Графиня, признав взгляд и речь своего любимого Олафа, поднялась, полностью успокоенная этими интимными подробностями, улыбнулась, взяла его за руку и несколько раз обошла с ним оранжерею, по пути свободной рукой срывая цветы; она покусывала их лепестки своими сочными губками, как та Венера Скьявоне[286] что лакомится лепестками роз.

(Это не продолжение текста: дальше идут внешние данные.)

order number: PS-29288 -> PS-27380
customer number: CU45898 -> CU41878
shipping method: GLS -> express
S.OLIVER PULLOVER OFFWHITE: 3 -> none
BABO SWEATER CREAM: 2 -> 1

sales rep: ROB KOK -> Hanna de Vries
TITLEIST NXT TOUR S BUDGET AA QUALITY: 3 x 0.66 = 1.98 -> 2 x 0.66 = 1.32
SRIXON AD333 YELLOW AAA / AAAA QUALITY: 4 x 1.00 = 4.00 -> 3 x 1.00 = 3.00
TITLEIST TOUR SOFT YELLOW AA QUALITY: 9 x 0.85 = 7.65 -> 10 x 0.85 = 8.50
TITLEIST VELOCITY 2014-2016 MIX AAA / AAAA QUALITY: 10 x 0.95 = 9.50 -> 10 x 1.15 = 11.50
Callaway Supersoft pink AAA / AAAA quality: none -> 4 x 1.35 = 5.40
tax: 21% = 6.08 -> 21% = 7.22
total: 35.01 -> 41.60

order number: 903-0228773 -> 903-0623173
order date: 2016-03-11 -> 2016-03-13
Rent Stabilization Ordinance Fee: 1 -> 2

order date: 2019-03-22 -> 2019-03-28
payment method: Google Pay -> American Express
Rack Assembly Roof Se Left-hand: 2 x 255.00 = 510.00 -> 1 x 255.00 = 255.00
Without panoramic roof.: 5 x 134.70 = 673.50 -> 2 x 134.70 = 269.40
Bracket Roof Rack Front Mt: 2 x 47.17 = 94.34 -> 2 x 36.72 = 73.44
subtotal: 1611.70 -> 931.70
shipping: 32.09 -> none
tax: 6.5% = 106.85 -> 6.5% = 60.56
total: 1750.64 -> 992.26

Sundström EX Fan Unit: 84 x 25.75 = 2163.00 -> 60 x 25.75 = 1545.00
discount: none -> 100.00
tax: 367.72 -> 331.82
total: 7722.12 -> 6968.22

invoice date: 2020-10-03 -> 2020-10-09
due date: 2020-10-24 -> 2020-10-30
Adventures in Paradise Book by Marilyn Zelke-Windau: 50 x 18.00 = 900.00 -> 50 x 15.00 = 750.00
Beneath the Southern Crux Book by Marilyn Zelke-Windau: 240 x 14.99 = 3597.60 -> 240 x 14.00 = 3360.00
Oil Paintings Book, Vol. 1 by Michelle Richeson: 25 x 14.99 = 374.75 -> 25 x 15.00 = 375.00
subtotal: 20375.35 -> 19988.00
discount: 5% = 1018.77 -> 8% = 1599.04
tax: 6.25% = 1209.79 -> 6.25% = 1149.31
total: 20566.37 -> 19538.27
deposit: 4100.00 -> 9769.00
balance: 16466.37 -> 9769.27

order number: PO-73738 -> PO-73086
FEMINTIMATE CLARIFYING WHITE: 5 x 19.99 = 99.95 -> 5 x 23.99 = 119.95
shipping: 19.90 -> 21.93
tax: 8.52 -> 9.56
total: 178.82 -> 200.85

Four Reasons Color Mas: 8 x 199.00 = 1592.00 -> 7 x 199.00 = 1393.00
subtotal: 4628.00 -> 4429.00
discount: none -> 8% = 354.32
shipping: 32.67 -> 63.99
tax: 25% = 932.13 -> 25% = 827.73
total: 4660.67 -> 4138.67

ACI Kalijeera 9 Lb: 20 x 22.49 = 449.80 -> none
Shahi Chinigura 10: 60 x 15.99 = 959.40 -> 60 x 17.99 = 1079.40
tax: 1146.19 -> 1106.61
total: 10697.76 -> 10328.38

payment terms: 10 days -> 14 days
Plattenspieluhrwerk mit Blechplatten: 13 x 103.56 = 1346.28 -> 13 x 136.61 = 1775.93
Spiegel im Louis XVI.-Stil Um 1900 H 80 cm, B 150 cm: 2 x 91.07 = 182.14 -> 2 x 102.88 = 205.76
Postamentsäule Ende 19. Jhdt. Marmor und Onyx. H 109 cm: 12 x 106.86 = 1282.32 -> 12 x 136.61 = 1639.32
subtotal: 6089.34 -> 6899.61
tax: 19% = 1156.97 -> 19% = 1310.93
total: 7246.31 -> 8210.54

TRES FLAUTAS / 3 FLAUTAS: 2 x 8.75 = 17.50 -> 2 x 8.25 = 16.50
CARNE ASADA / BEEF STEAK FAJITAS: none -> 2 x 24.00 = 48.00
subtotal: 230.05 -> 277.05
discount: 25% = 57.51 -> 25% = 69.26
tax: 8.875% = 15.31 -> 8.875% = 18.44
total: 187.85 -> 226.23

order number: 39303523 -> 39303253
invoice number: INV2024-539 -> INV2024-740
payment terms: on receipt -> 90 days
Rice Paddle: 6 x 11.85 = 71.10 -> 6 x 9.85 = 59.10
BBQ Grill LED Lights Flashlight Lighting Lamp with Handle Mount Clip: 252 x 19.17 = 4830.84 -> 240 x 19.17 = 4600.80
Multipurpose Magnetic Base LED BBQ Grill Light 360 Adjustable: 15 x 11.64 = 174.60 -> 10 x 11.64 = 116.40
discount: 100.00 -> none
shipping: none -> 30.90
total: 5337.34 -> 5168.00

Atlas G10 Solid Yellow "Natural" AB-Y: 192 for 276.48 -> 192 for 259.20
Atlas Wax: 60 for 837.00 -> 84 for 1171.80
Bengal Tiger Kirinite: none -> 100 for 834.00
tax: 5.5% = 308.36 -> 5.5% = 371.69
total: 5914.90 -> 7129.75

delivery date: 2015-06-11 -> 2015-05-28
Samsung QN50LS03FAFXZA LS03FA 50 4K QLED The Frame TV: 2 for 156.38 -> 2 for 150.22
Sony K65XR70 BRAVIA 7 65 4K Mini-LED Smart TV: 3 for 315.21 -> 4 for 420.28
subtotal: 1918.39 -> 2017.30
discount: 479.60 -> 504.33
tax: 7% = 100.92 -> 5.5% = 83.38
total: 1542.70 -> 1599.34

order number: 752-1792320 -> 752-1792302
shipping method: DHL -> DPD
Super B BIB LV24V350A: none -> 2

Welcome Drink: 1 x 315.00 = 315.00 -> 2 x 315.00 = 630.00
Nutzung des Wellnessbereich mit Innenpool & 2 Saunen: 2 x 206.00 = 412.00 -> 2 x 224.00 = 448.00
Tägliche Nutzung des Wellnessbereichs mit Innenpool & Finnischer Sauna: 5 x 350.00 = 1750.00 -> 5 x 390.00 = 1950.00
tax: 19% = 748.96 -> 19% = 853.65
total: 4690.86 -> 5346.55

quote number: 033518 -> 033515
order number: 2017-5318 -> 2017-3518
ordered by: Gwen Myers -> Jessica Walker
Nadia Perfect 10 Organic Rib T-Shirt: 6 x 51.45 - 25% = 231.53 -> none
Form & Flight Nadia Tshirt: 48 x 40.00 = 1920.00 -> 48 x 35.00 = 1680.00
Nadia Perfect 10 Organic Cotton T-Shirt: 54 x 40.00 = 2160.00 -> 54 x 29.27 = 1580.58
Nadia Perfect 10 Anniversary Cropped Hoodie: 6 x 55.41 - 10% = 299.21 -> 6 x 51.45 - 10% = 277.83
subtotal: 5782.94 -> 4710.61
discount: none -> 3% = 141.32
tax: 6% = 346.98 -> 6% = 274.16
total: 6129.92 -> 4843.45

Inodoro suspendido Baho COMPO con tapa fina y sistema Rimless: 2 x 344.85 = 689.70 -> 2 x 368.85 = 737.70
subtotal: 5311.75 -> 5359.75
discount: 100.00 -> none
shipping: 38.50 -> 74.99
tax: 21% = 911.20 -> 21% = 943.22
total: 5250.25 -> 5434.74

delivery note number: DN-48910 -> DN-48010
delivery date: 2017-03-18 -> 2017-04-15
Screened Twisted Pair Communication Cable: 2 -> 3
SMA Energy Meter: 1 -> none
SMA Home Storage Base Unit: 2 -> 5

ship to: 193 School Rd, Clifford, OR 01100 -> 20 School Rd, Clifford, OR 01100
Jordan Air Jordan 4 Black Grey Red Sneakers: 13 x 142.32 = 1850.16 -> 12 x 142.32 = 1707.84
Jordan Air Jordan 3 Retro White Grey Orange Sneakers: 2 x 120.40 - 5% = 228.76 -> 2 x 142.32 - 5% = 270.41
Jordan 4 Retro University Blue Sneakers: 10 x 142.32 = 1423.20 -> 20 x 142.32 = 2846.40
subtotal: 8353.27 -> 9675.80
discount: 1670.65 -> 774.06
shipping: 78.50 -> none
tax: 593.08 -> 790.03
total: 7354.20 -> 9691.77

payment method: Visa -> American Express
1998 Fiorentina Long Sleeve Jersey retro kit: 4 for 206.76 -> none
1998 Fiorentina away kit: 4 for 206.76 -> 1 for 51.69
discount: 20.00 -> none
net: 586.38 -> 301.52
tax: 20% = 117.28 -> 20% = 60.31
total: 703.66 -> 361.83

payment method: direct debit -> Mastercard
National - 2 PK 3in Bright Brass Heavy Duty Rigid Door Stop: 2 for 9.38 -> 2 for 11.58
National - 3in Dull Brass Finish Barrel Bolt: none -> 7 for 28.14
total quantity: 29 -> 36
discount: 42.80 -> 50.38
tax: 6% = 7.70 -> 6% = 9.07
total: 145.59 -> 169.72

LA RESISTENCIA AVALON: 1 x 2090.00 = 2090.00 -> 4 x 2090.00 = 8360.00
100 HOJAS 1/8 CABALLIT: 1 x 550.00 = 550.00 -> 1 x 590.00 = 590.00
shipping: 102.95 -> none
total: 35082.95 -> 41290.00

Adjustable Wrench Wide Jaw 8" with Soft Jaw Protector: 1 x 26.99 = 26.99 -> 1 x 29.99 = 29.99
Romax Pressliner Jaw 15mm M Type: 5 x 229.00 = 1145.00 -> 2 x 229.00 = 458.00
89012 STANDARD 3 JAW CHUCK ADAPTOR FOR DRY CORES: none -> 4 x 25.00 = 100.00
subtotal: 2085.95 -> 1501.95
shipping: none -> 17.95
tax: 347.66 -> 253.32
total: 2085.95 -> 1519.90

– Раз сегодня у вас такая хорошая память, – она отбросила цветок, рассеченный жемчужными зубками, – вы должны снова владеть вашим родным языком… который забыли вчера.
– О! – И граф заговорил по-польски: – Это тот язык, на котором моя душа будет говорить с твоей на небесах и расскажет, как я люблю тебя, если только в раю душам нужен человеческий язык.